The anvil warehouse book sale
Spending the weekend of June 29-July 1 in Davao was a great experience, but I missed out on the first of five weekends of Anvil’s book sale at its enormous warehouse in barrio Kapitolyo, Pasig. The invitation had read: “Now is your chance as authors to buy copies of your books at a huge discount.” I texted back: “How big’s the discount for A Taste of Home?” (This is the book I co-edited with my daughter Len, finalist in the 28th National Book Awards, retailing for P690 at National Bookstore.) Reply: “80 percent.” I was stunned. For the first time, I knew the feeling of being “remaindered.” But on the bright side, at P138 apiece, I could buy even 50 copies and have a ready gift for any occasion!
The following weekend, I hastened to the Anvil warehouse. I was dazed and dazzled by the size of the place and the thousands of books on display. Cheerfully, I asked for my 50 copies. But they could only come up with three limp, smudged copies, the only ones left in the inventory after the first-weekend rush. Who would have thought that an author would be thoroughly heartbroken when his book gets sold out?
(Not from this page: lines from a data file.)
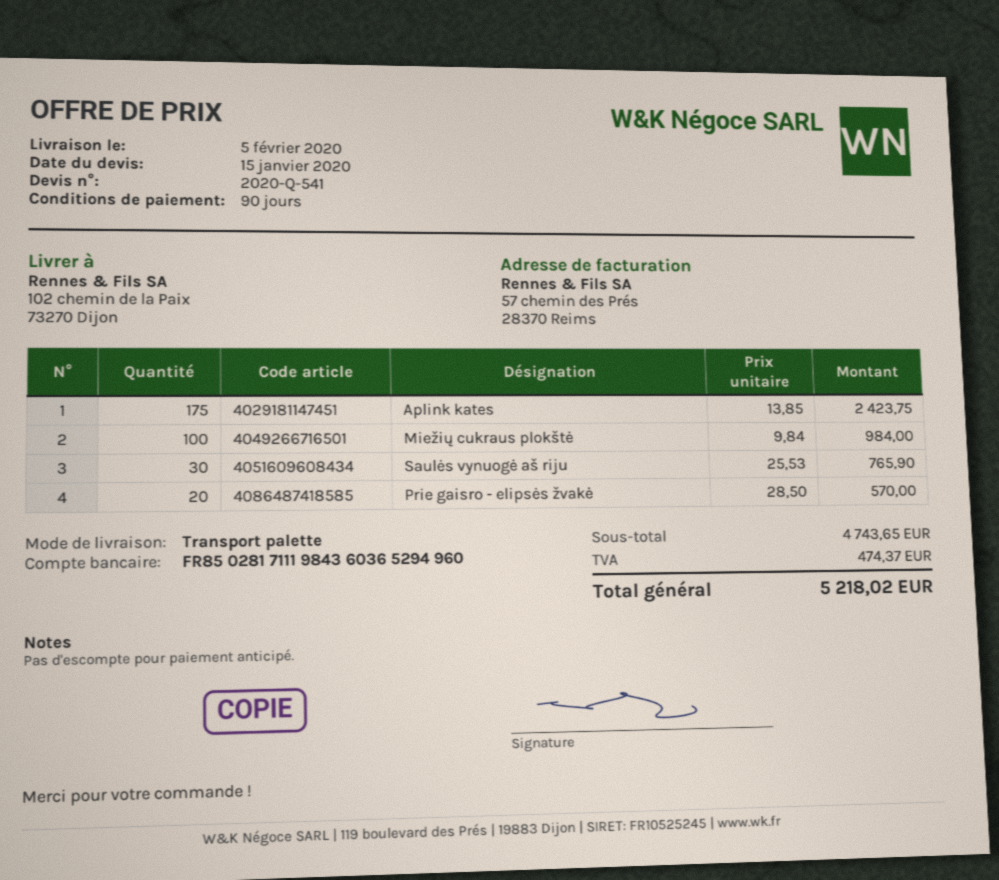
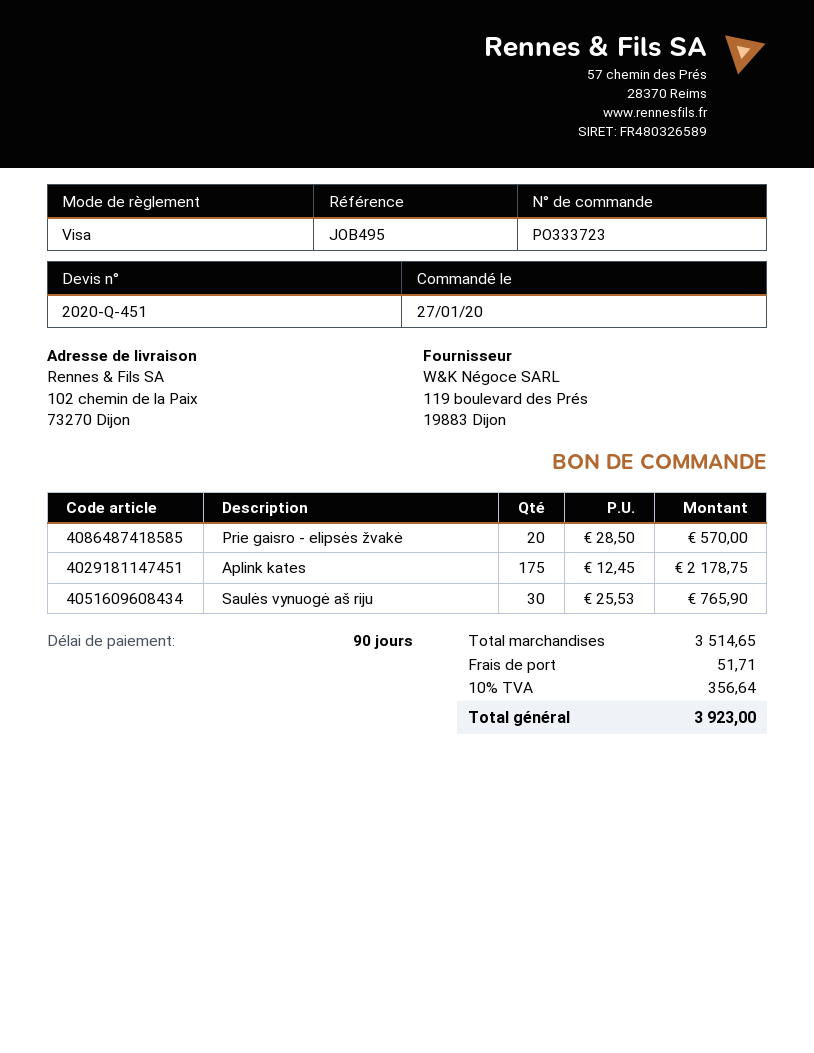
quote number: 2020-Q-541 -> 2020-Q-451
Aplink kates: 175 x 13.85 = 2423.75 -> 175 x 12.45 = 2178.75
Miežių cukraus plokštė: 100 x 9.84 = 984.00 -> none
subtotal: 4743.65 -> 3514.65
shipping: none -> 51.71
tax: 474.37 -> 356.64
total: 5218.02 -> 3923.00

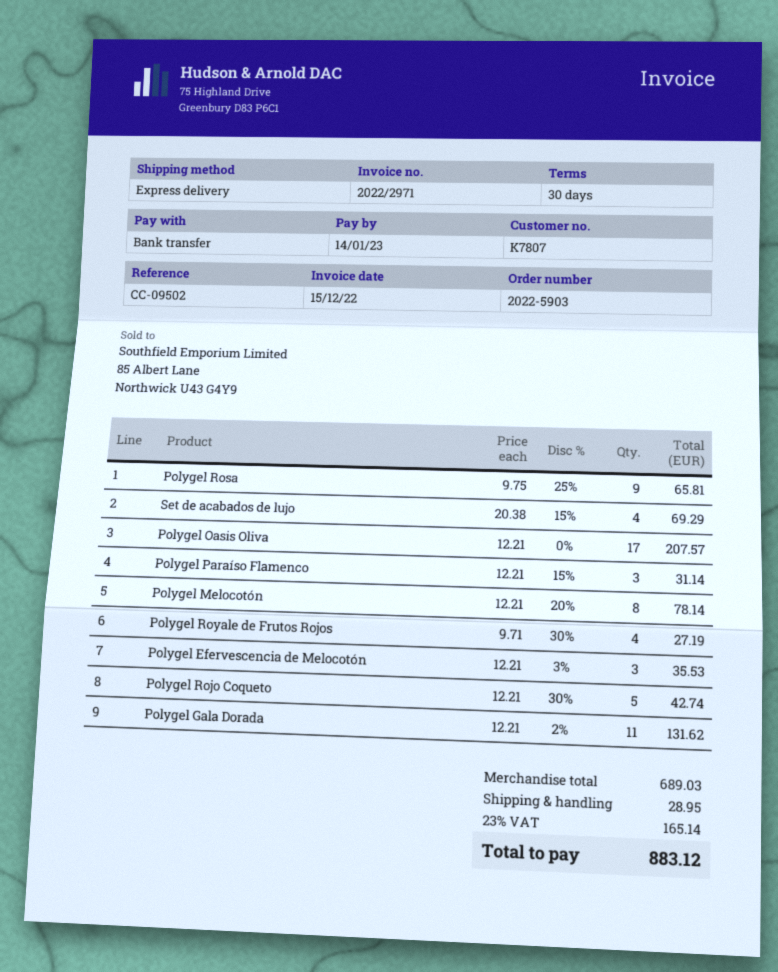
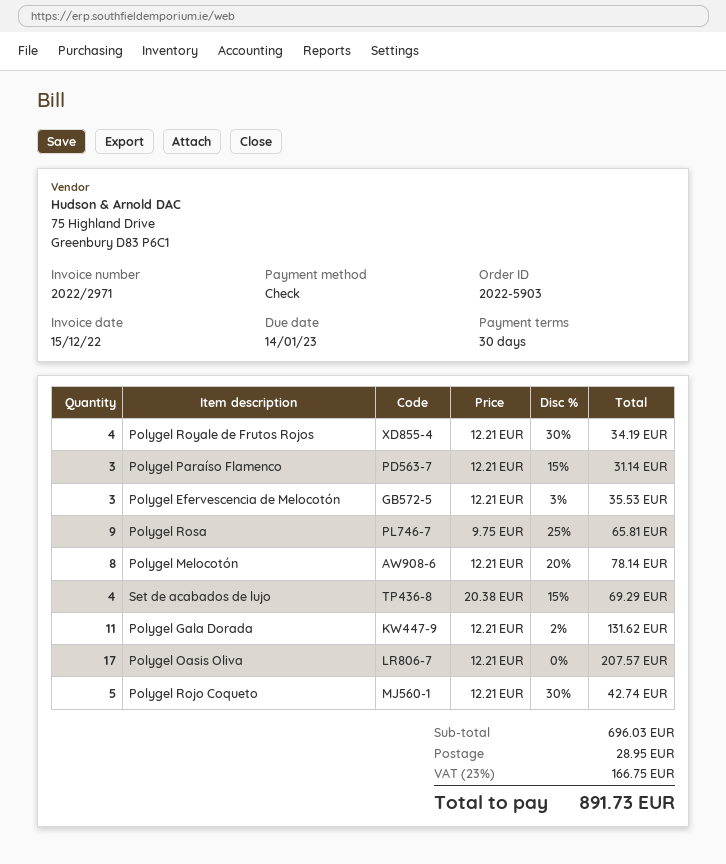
payment method: bank transfer -> cheque
Polygel Royale de Frutos Rojos: 4 x 9.71 - 30% = 27.19 -> 4 x 12.21 - 30% = 34.19
subtotal: 689.03 -> 696.03
tax: 23% = 165.14 -> 23% = 166.75
total: 883.12 -> 891.73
Depressed, I started picking up some, and then more titles — poetry books for P2, novels for P5, reference books for P20 — these by some of the leading authors of the country — and a hard-bound Vicassan English-Filipino Dictionary (new format) for only P350. My library cannot accommodate any more, but I keep on buying bargain books wherever I find them. My biggest purchase that day was a dozen each of my two other discounted Anvil titles, The Secret of the Cave and other stories for young readers, and The Google Song & other rhymes for our times. Dr. Luis Gatmaitan, my fellow writer of children’s stories, kept pitching over more titles which I could not resist. More than half of the books I have I will never have the time to read, and still I go on buying books. Mark Twain’s words give some comfort: “In a good bookroom you feel in some mysterious way that you are absorbing the wisdom contained in all the books through your skin, without even opening them.”